Development of a Web-Based Fuzzy Expert System for Breast Cancer Risk Assessment
DOI:
https://doi.org/10.5281/zenodo.17113507Keywords:
Web-based system, fuzzy logic, expert system, breast cancer, risk prediction, healthcare technology.Abstract
Breast cancer is a leading cause of morbidity and mortality among women worldwide, underscoring the urgent need for reliable, accessible, and cost-effective risk assessment tools. This study developed a Web-Based Fuzzy Expert System (WFES) for breast cancer risk prediction, designed to integrate clinical risk factors into an intelligent decision-support platform. Eight variables—age, age at first and last menstrual cycle, age at first pregnancy, duration of breastfeeding, body mass index, alcohol intake, and smoking—were represented using fuzzy membership functions. A knowledge base of 50 IF–THEN rules, constructed from medical expert input, was implemented through a Mamdani inference engine and deployed via a web application for platform-independent accessibility. The WFES classified patients into five risk levels: very low, low, moderate, high, and very high.

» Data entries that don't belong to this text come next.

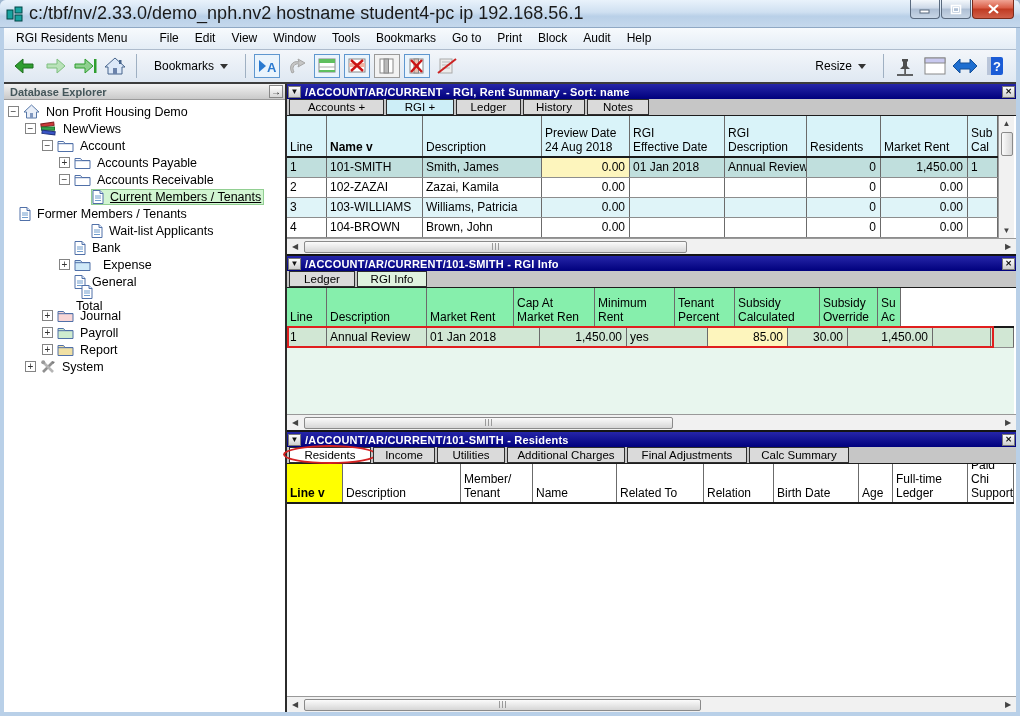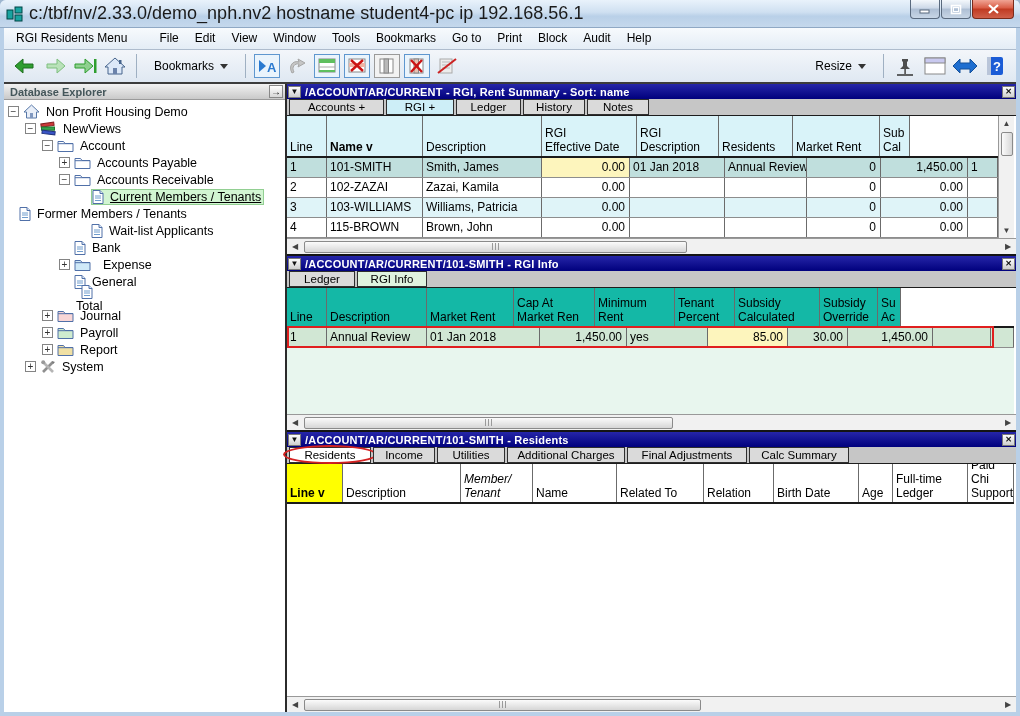"Preview Date" div.tcell { html: none -> <div>Preview Date 24 Aug 2018</div> }
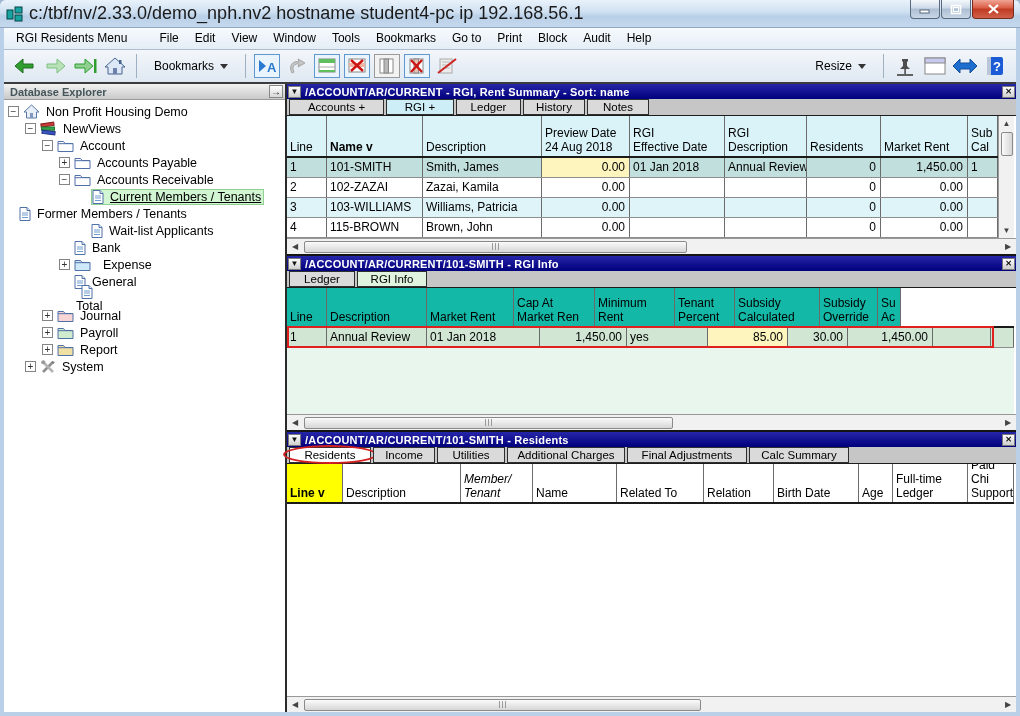"115-BROWN" div.tcell { text: 115-BROWN -> 104-BROWN }
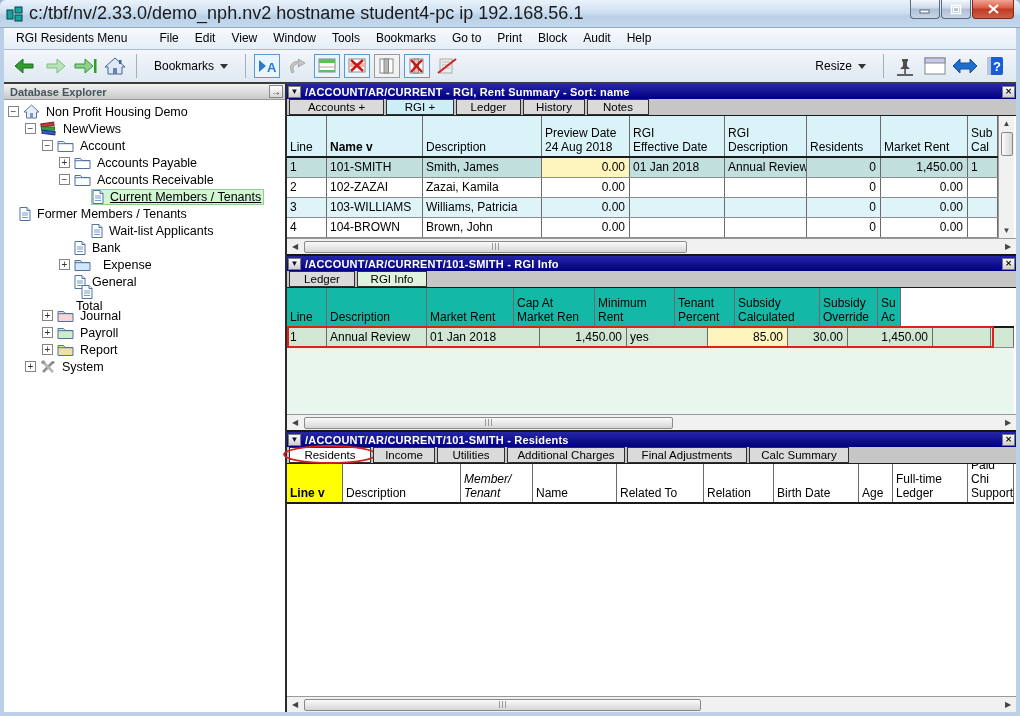"Cap At" .h-green .tcell { background: #14b8a6 -> #86efac }
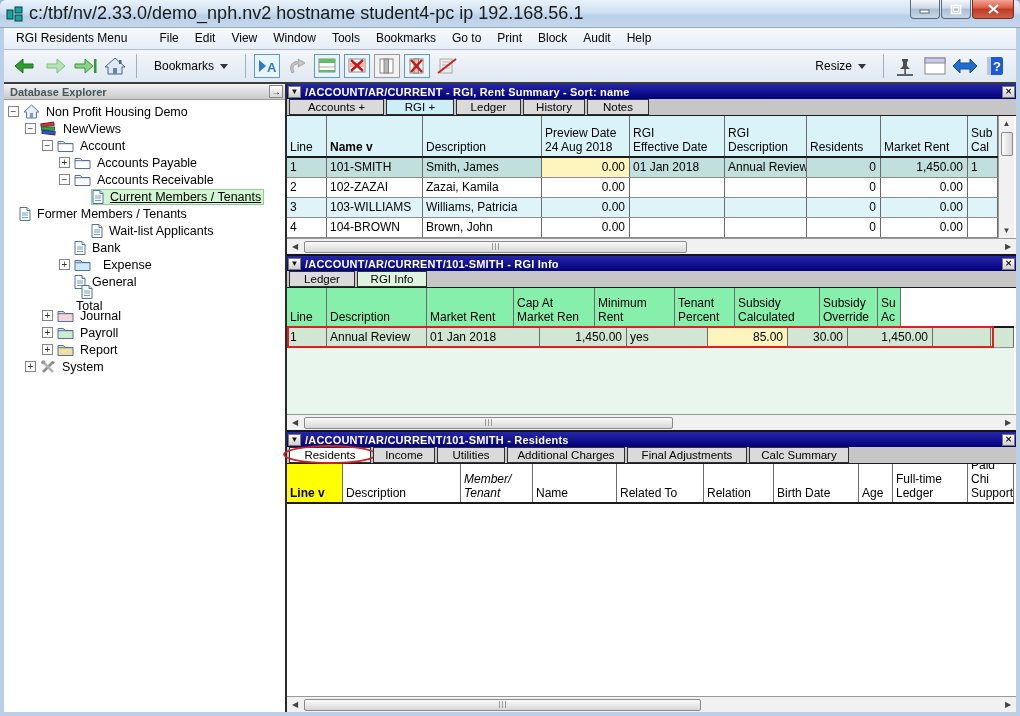"Member/" div.tcell { font-style: italic -> none }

Evaluation with 50 patient datasets revealed strong performance, with a Cohen’s Kappa coefficient of 0.885, indicating almost perfect agreement with human expert assessments. Beyond its predictive accuracy, the web-based architecture ensures broad usability and scalability, particularly in resource-limited healthcare settings. This study demonstrates that the WFES can serve as a practical and interpretable decision-support system, aiding both clinicians and patients in early breast cancer risk assessment and prevention planning.